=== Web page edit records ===
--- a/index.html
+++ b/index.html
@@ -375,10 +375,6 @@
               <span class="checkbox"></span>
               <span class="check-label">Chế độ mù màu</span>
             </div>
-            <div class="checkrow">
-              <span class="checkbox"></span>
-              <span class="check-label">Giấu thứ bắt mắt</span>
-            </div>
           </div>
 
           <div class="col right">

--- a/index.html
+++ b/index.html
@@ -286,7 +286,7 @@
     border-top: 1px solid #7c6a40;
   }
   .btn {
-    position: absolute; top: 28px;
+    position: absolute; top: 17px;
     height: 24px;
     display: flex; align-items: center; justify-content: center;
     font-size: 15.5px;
---
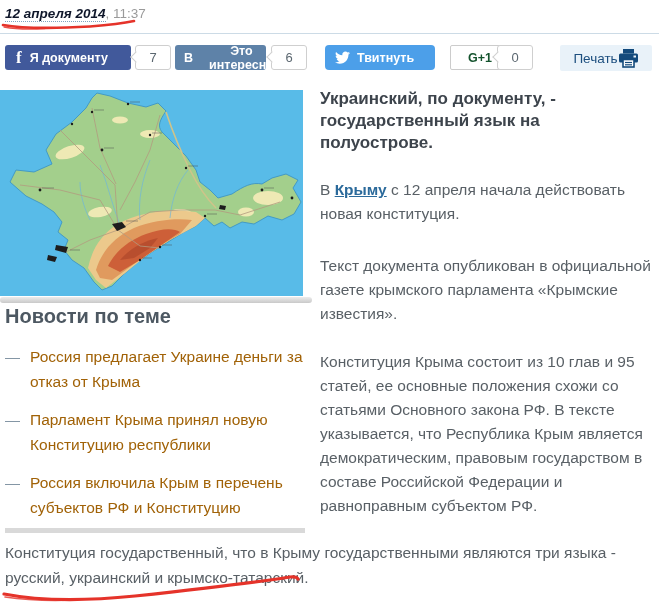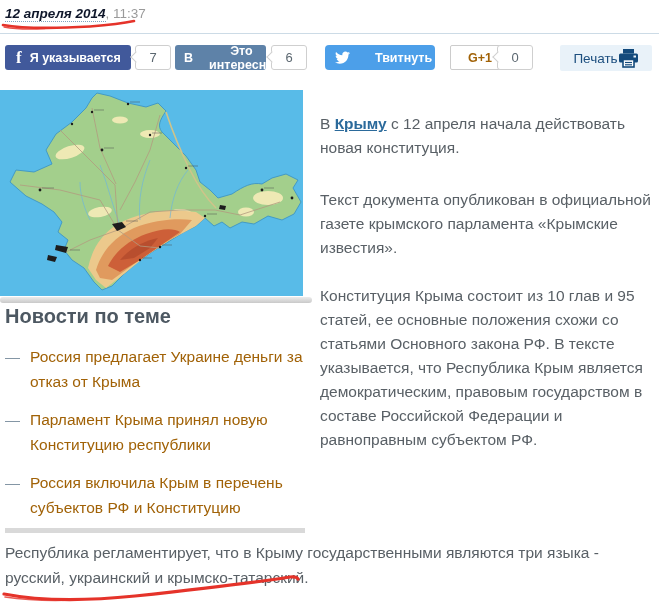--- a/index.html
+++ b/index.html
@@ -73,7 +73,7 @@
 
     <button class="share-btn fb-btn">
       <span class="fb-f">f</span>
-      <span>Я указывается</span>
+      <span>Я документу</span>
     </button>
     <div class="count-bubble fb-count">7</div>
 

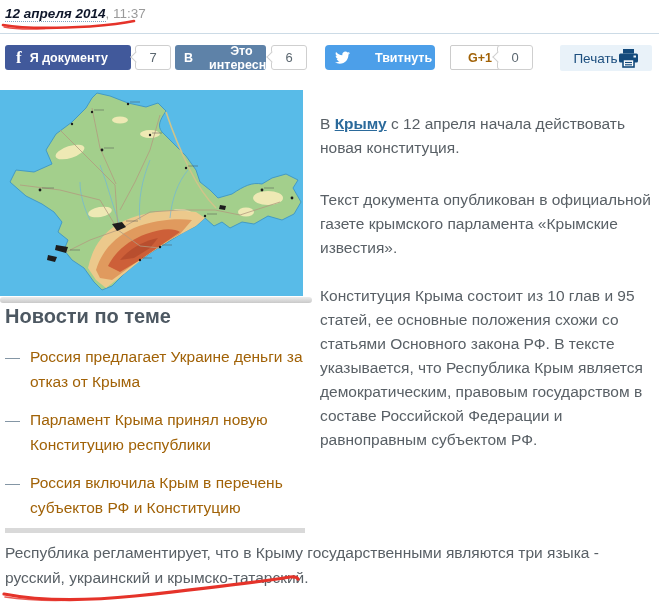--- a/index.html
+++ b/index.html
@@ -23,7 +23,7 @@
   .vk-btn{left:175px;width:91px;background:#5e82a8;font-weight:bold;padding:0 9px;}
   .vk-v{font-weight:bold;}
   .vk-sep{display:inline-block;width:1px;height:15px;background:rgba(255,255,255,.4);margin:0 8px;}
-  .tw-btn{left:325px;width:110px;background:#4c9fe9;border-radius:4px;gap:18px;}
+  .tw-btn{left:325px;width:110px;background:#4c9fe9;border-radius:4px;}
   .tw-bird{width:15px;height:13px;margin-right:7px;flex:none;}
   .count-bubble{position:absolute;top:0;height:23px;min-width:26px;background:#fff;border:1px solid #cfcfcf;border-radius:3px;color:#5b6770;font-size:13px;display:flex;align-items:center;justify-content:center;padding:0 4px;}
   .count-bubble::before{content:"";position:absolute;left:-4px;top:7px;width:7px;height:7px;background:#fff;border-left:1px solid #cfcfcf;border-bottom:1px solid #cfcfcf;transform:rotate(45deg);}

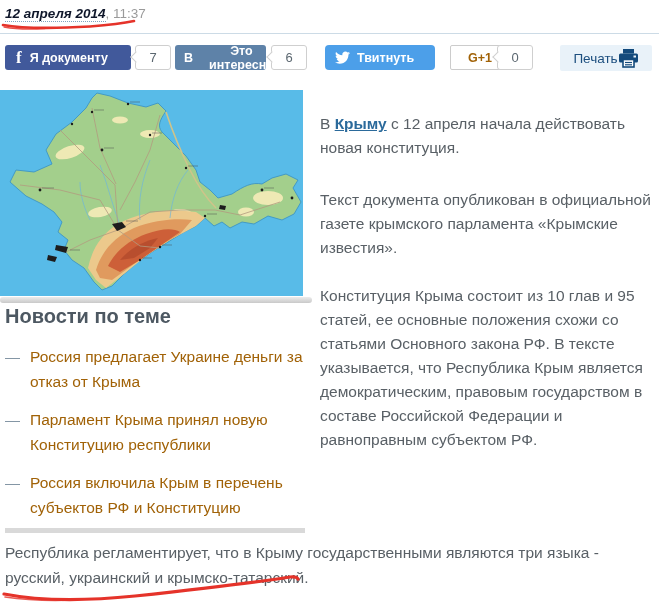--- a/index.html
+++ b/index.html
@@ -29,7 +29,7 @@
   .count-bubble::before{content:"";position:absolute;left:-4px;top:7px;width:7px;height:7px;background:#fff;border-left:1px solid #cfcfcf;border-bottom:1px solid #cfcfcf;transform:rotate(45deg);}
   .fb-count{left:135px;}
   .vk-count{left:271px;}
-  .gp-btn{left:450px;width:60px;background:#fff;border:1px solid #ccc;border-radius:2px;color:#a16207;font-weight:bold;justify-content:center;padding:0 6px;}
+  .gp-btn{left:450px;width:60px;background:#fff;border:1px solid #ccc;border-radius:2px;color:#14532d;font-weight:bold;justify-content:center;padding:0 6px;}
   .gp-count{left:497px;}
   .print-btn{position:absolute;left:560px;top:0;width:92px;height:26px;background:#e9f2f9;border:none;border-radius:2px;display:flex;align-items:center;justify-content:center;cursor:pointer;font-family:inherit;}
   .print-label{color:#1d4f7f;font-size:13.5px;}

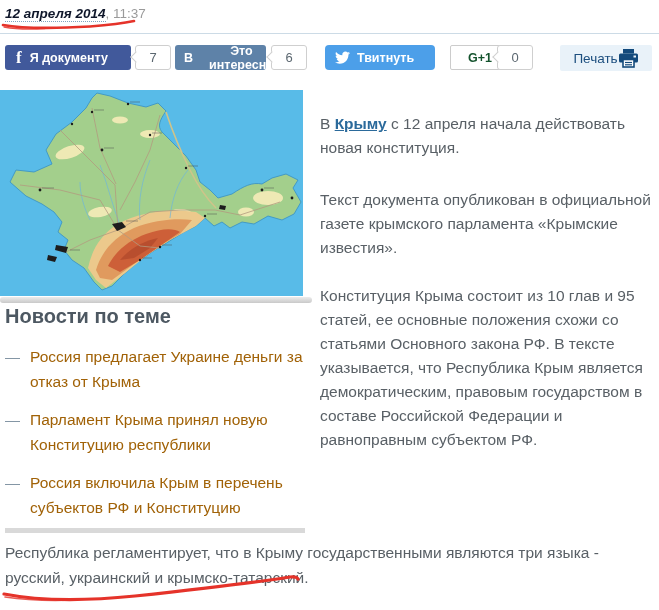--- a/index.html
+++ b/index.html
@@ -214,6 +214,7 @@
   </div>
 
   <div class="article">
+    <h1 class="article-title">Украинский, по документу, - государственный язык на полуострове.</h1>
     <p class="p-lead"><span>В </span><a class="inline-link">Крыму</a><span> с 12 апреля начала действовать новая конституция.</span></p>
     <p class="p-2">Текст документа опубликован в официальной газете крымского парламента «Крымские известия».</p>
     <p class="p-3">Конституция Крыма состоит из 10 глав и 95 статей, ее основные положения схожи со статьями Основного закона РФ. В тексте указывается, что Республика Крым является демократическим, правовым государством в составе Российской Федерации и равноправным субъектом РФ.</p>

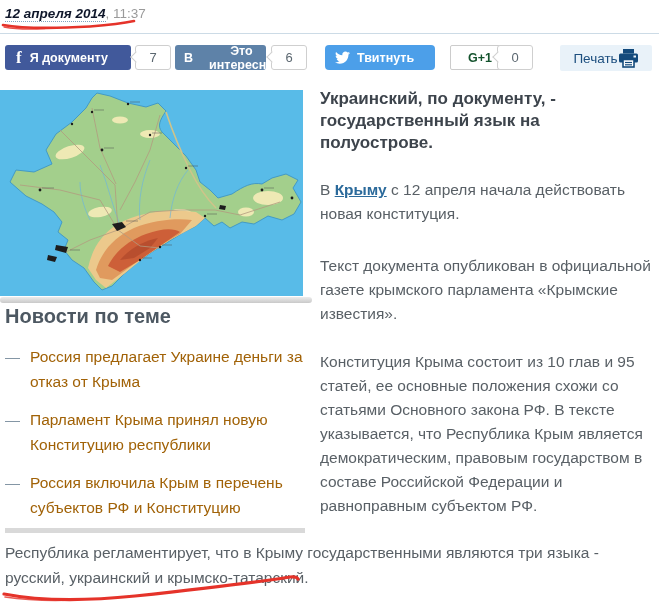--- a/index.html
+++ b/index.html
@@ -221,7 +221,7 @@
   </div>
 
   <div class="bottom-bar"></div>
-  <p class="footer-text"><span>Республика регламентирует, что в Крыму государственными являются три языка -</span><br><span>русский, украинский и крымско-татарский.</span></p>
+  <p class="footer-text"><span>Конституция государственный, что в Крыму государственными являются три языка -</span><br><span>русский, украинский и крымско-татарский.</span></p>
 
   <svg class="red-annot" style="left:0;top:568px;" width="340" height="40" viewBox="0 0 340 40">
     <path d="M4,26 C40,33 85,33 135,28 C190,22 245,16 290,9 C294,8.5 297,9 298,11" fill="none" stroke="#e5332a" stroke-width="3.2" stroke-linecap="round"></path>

=== Task statement ===
Where the string "татарский" occurs in the data, return the whole line.

=== Solution to the exercise ===
-  <p class="footer-text"><span>Республика регламентирует, что в Крыму государственными являются три языка -</span><br><span>русский, украинский и крымско-татарский.</span></p>
+  <p class="footer-text"><span>Конституция государственный, что в Крыму государственными являются три языка -</span><br><span>русский, украинский и крымско-татарский.</span></p>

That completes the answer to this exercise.